米グーグルの量子AIラボは5日、超電導状態で稼働する72量子ビットの量子プロセッサーを開発したと発表した。グーグルではこのプロセッサーをもとに課題となっているエラー率の低減などの研究に取り組みながら、量子コンピューターが従来のスーパーコンピューターの処理能力を超える「クオンタム・スプレマシー」(量子超越性)の実現や量子電算機の大規模化を狙う。

「ブリスルコーン(Bristlecone)」と名付けたプロセッサーで、米ロサンゼルスで3月5~9日に開催中の米物理学会(APS)の年次会合で発表した。グーグルは2014年に9量子ビットのプロセッサーを発表し、データの読み出しで1%、1量子ビットゲートの場合に0.1%、2量子ビットゲートで0.6%と低いエラー率を報告していた。その9量子ビットでの技術をベースに、素子を正方形に72個並べたプロセッサーを今回製作した。

量子コンピューターは量子力学の重ね合わせの原理を利用し、素因数分解や量子化学計算といった難しい計算を、現在のスーパーコンピューターより高速に処理することができる「夢のコンピューター」として、早期の実用化が期待されている。

  • 量子ビットの数とエラー率の関係図。赤い線はグーグルの研究開発の方向(グーグル提供)

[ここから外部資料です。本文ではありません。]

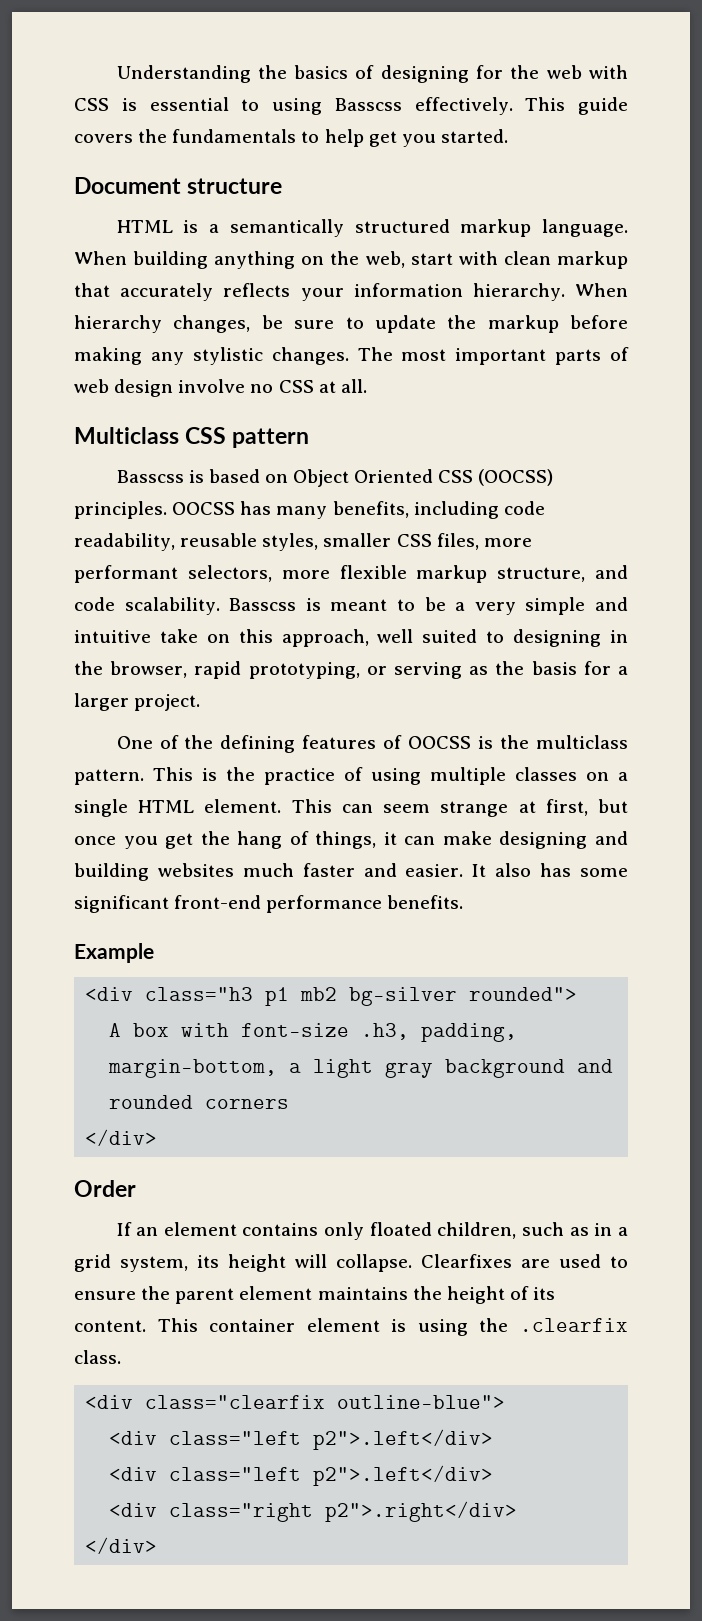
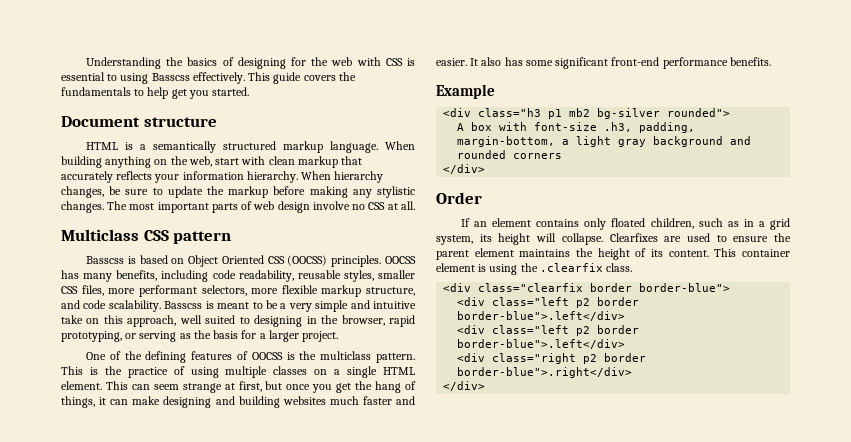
[337,1395,506,1409] [109,1429,494,1450] [109,1465,494,1486] outline-blue"> // <div class="left p2">.left</div> // <div class="left p2">.left</div> -> [590,283,731,292] [457,297,640,308] [457,311,626,321] [457,325,640,336] [457,339,626,349] border border-blue"> // <div class="left p2 border border-blue">.left</div> // <div class="left p2 border border-blue">.left</div>
[325,1501,518,1522] p2">.right</div> -> [583,353,647,364] [457,367,633,378] p2 border border-blue">.right</div>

ただ、実際の量子コンピューターでは、「0」と「1」の状態を重ね合わせた「量子ビット」の素子がわずかにエラーを持ち、こうした量子ビットをいくつも組み合わせて計算を続けていくと間違った計算結果につながってしまう。

そのため、必要に応じて誤りを訂正する機構が必要になり、量子コンピューターを大規模化すればするほどエラー訂正機構も大きくなることから、計算のパフォーマンスが上がりにくくなるジレンマを抱えていた。エラー率をいかに小さくするかが量子コンピューターを大規模化する上で最大の課題の一つとなっている。

グーグル量子AIラボでは16年、49量子ビットの量子コンピューターであれば量子超越性が理論上は実現可能という内容の研究論文を出していた。その予測はまだ実現していないが、「ブリスルコーン」を実験台に量子コンピューターでのエラー率の低減と大規模化、さらにシミュレーションや機械学習などの応用研究に活用を進めていく。